La Liberté ÉDITO

Par Jean-Pierre Dubé

@jeanpierre_dube

La Liberté du 30 octobre 2013

Stephen Harper nie avoir été au courant des transactions entre son bureau et des sénateurs dans le scandale des dépenses à la Chambre haute. Alors pourquoi le premier ministre s’empresse-t-il de mettre dans la rue trois sénateurs qu’il a nommés avant que la GRC ait terminé son enquête?

Peut-être faut-il leur retirer l’immunité parlementaire au plus vite pour les empêcher de dire publiquement ce qui s’est passé à huis clos. La semaine dernière, le chef a ordonné à son caucus de suivre ses directives pour nettoyer le Sénat. Mais des détracteurs dans les rangs laissent présager que ce gouvernement est en difficulté.

Entre-temps, Sam Katz nie avoir été au courant de transactions immobilières ayant mené Winnipeg à construire, entre autres, une station de pompier sur un terrain qui ne lui appartenait pas. Pourtant, ce marché avait été conclu entre deux de ses amis et anciens partenaires en affaires : le directeur exécutif de la Ville et un gros propriétaire d’immobilier. Ce maire a-t-il un avenir politique?

La presse s’est interrogée sur la complexité des processus décisionnels et sur les connaissances des élus et hauts fonctionnaires de Winnipeg quant au partage de leurs responsabilités. Ces enjeux ressemblent à ceux des parlementaires à Ottawa où le tout-puissant Bureau du premier ministre mène les appareils législatifs et exécutifs avec la même poigne.

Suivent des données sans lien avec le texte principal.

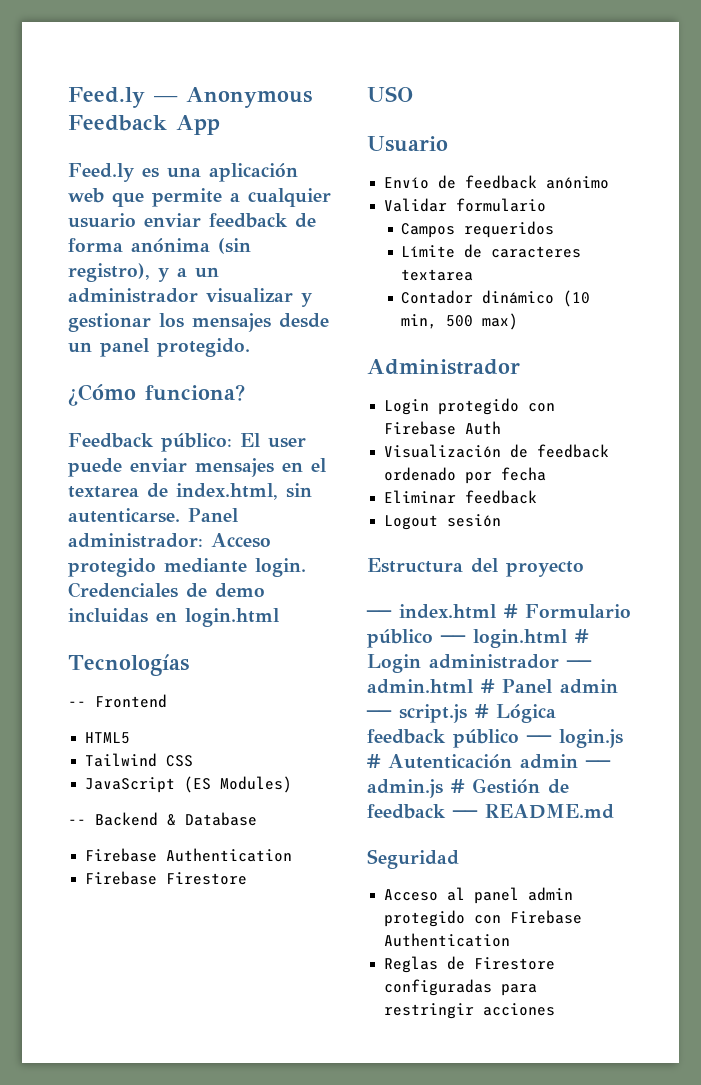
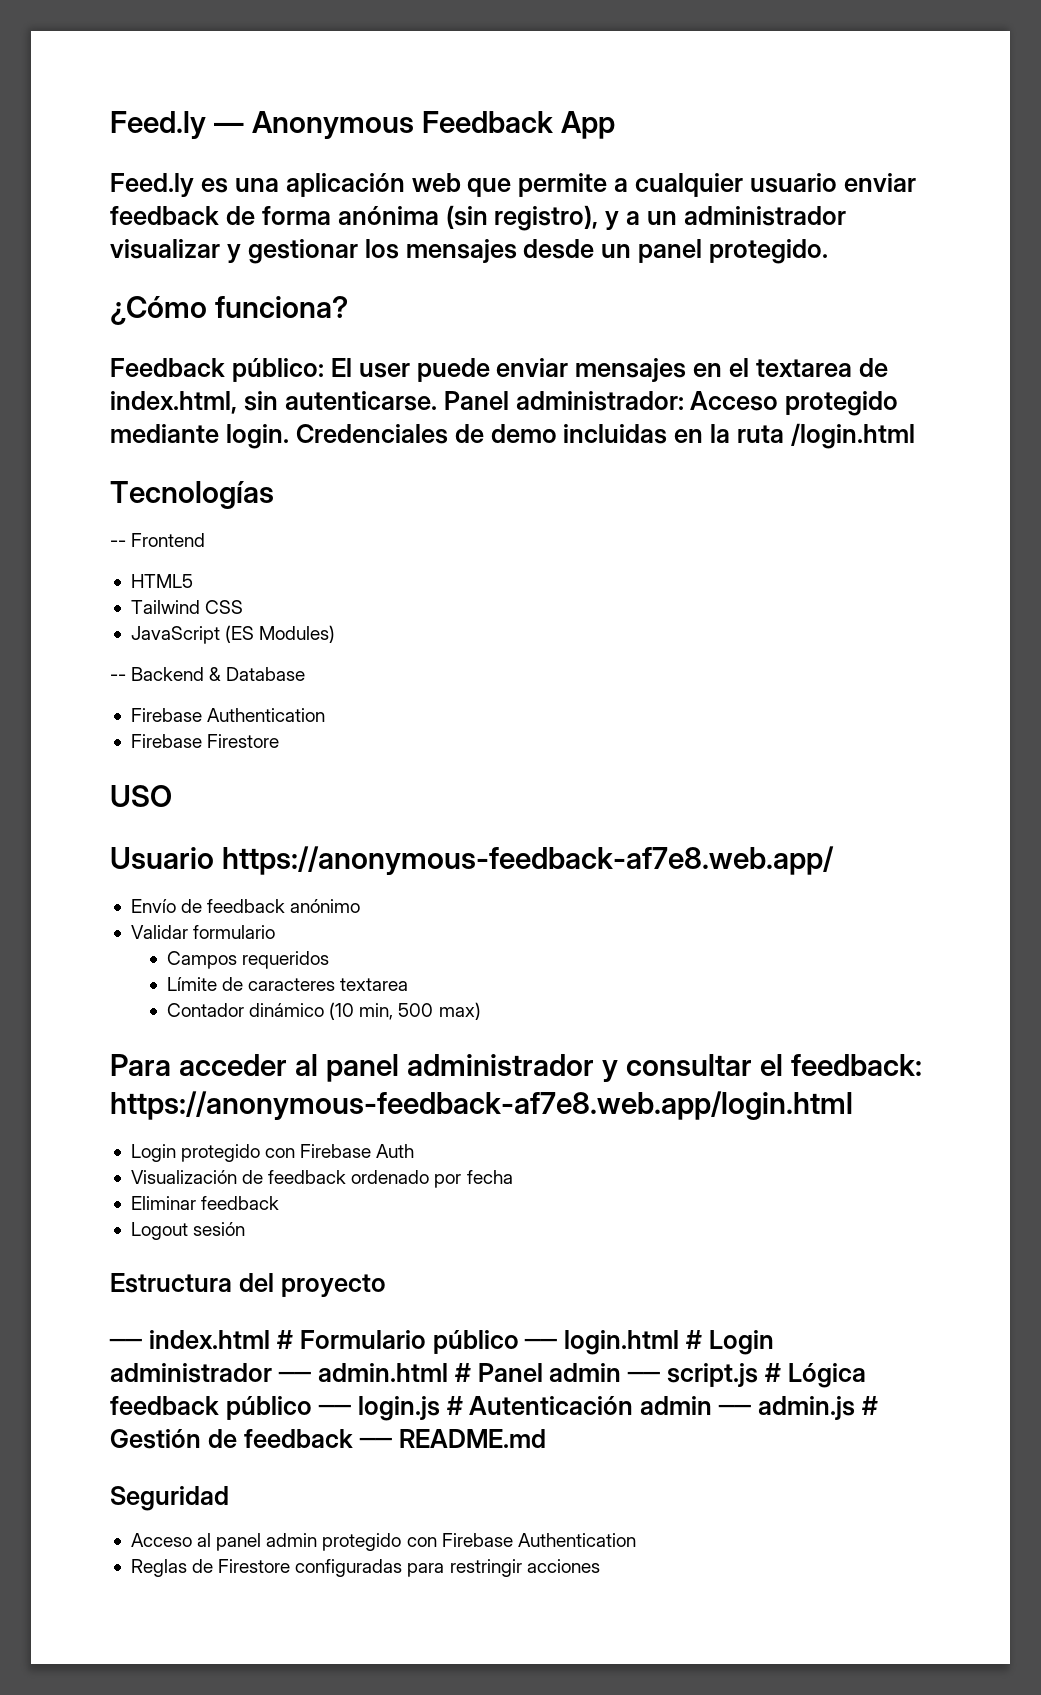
- Credenciales de demo incluidas en login.html
+ Credenciales de demo incluidas en la ruta /login.html
- Usuario
+ Usuario https://anonymous-feedback-af7e8.web.app/
- Administrador
+ Para acceder al panel administrador y consultar el feedback: https://anonymous-feedback-af7e8.web.app/login.html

Le Winnipeg Free Press a conclu que la Ville doit revoir ses processus décisionnels et fournir à ses chefs une éducation permanente en matière de gouvernance. La recommandation est aussi faite régulièrement à Ottawa par des officiers du Parlement. Et à la Société franco-manitobaine (SFM), qui vient de tenir son Assemblée annuelle le 24 octobre.

Les 225 participants ont endossé la recommandation d’une formation en gouvernance pour le Conseil d’administration (CA). Mais construire les capacités des membres déjà en poste n’est qu’une réparation. Ne faut-il pas le faire aussi de façon active et continue à l’intention des aspirants? Les réalités changent et l’histoire n’attend pas. Les compétences sont le moteur des sociétés qui avancent.

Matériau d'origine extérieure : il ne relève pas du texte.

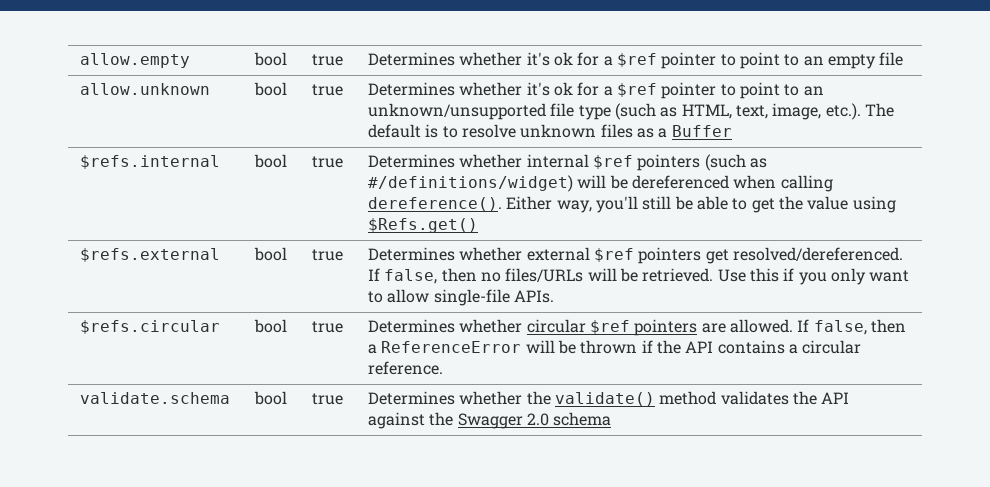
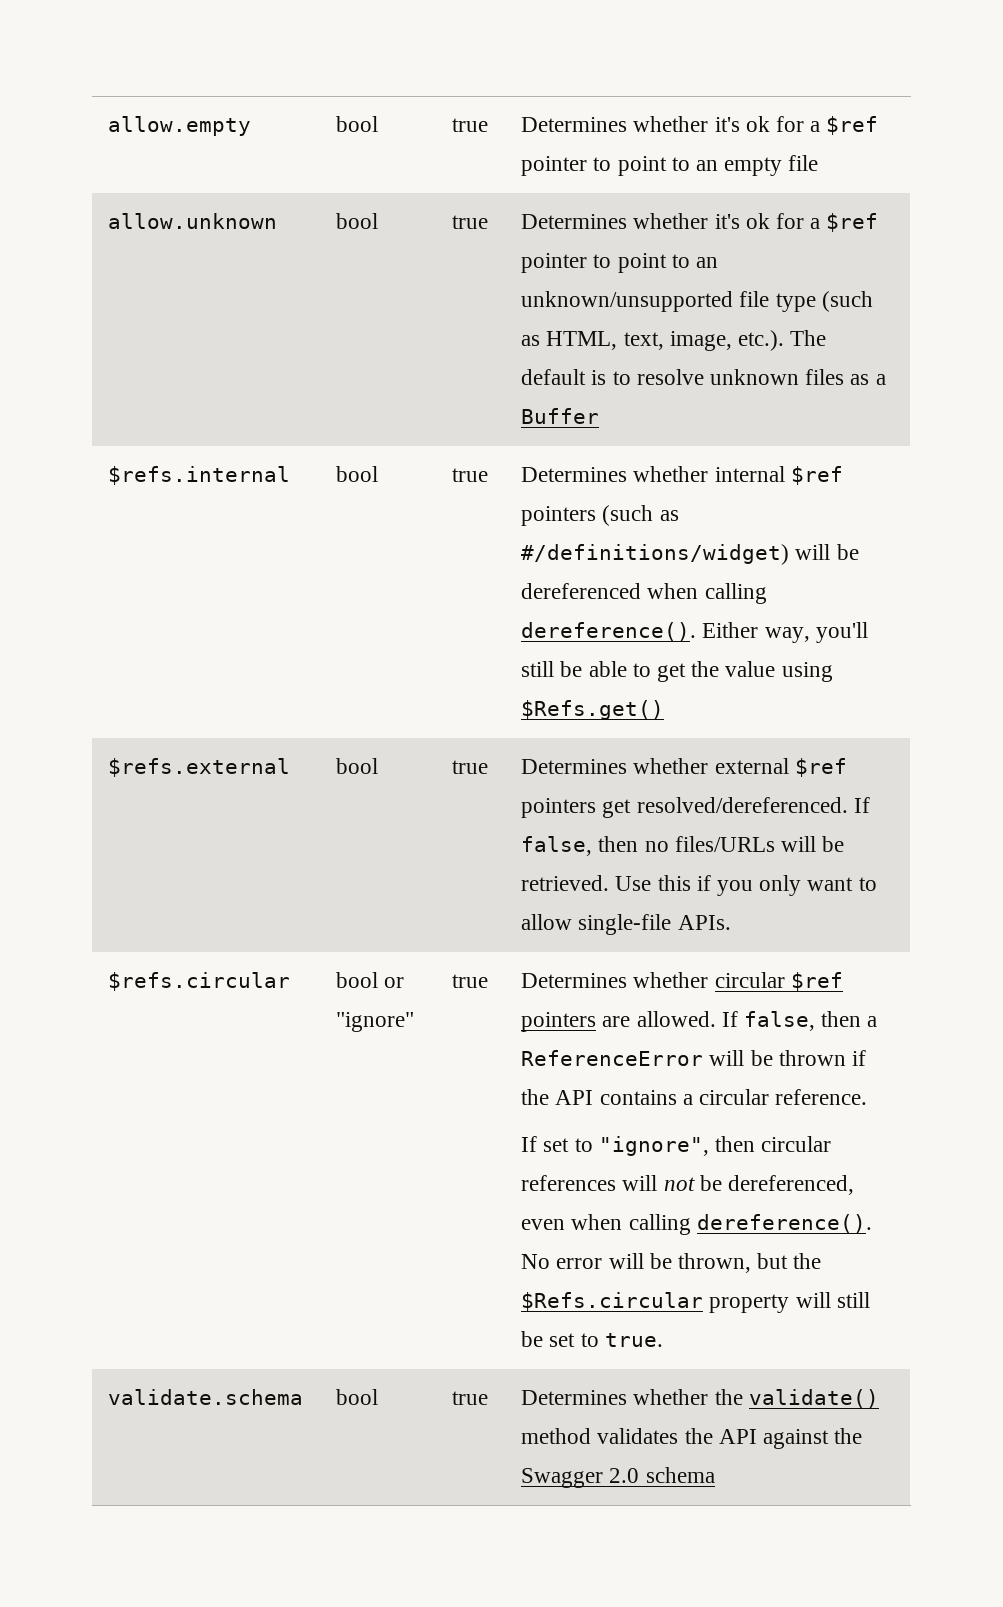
- $refs.circular | bool
+ $refs.circular | bool or "ignore"
+ If set to "ignore", then circular references will not be dereferenced, even when calling dereference(). No error will be thrown, but the $Refs.circular property will still be set to true.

Au fil des années 1980, les Caisses ont relevé les défis du temps en remplaçant par des professionnels les “bons gars” qui géraient les institutions. En préparant la gestion scolaire, la Fédération des parents des années 1990 a créé un programme de formation pour les administrateurs scolaires, repris pas la suite par l’Université de Saint-Boniface. Le réseau de santé en français de la dernière décennie a procédé de même.

Déjà, les membres de la SFM ont ajouté au CA des compétences en gestion financière avec Robert Tétrault, en inclusion culturelle avec Justin Morrow et en revendication politique avec Walter Kleinshmit. Attendons de voir ce que le nouveau groupe va produire. Mais ce qui sous-tendait les recommandations présentées à l’Assemblée annuelle ne relevait-il pas d’un autre niveau de frustration? L’impression que la SFM a abandonné l’espace public.

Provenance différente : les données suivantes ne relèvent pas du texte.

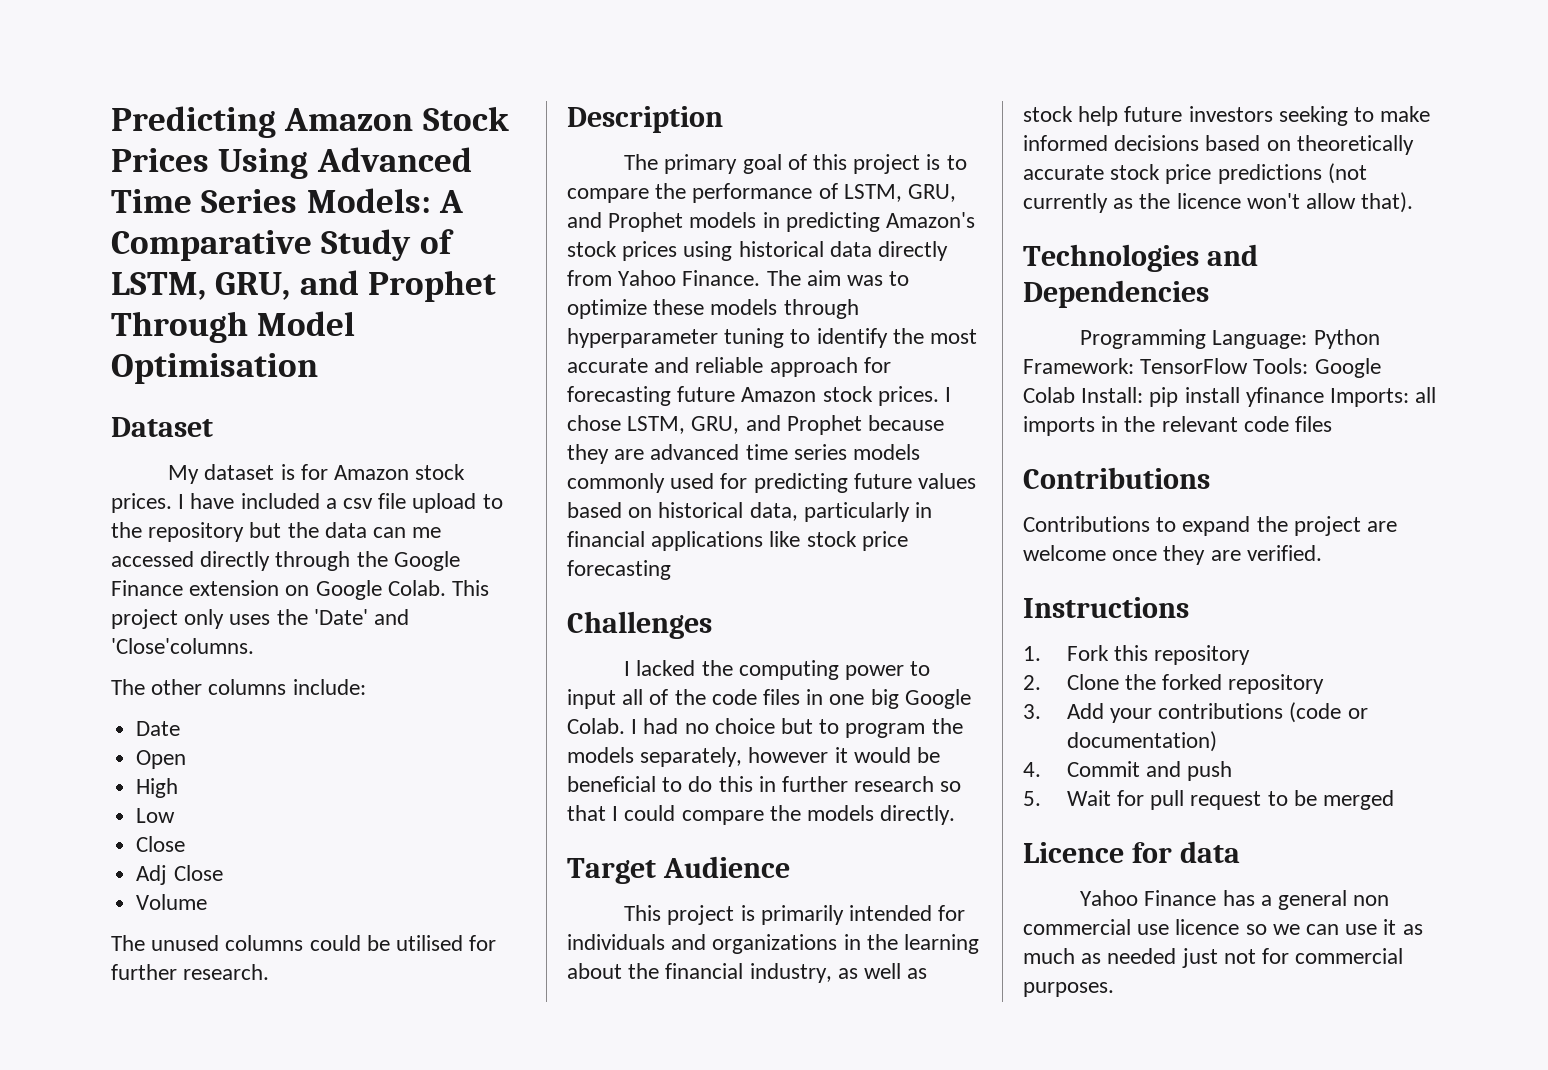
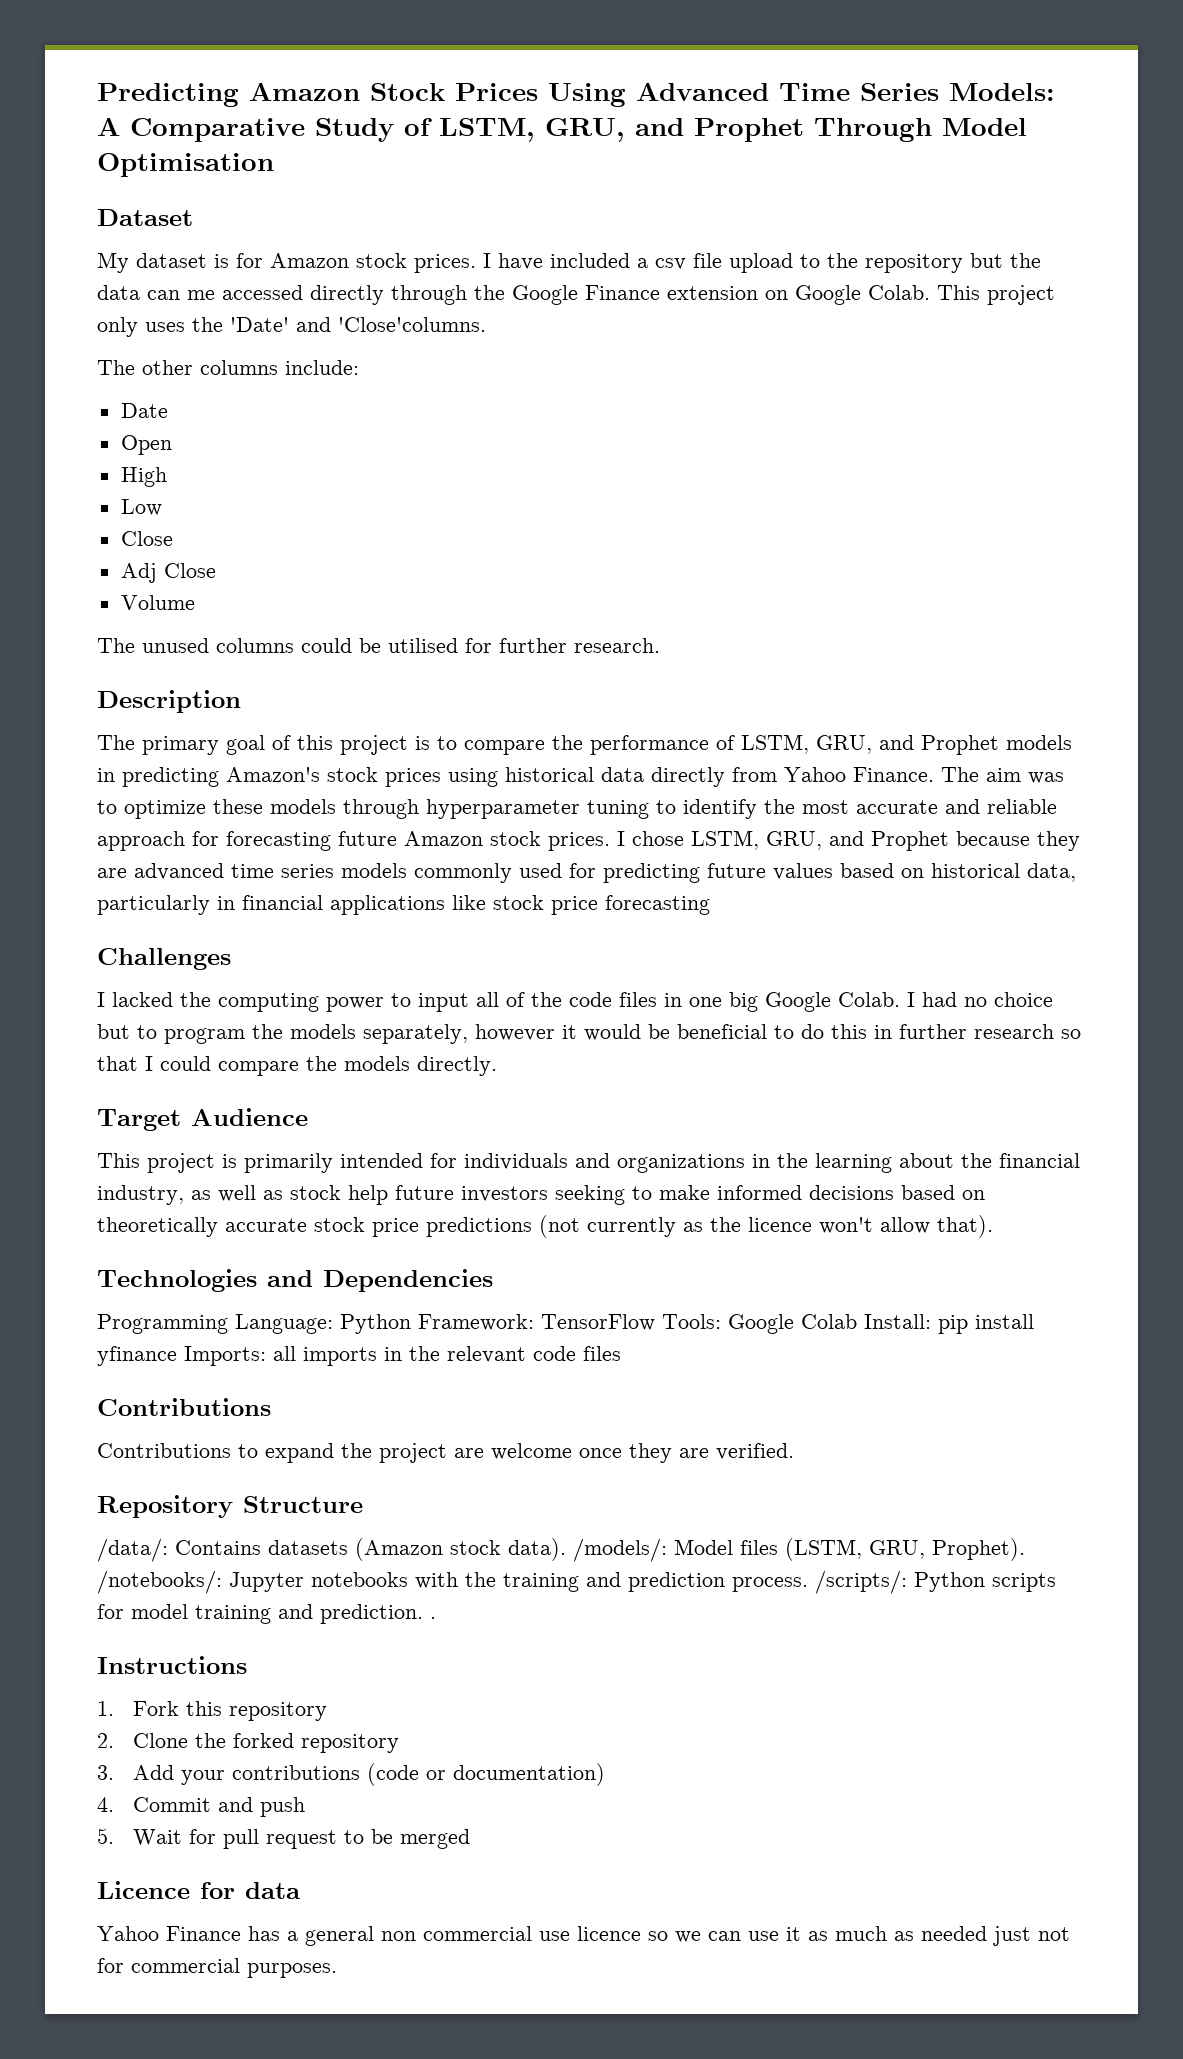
+ Repository Structure
+ /data/: Contains datasets (Amazon stock data). /models/: Model files (LSTM, GRU, Prophet). /notebooks/: Jupyter notebooks with the training and prediction process. /scripts/: Python scripts for model training and prediction. .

Le leadership, s’il exige des idées et des compétences, demande par-dessus tout de la combativité. Comment la SFM va-t-elle se rendre assez attrayante pour que les brillants, les compétents et les passionnés se manifestent de plus en plus?

La recommandation de tenir des États généraux a fait son chemin. C’est un exercice essentiel et urgent qui demande une préparation. Encore faut-il décider dans quelle ligue on veut jouer.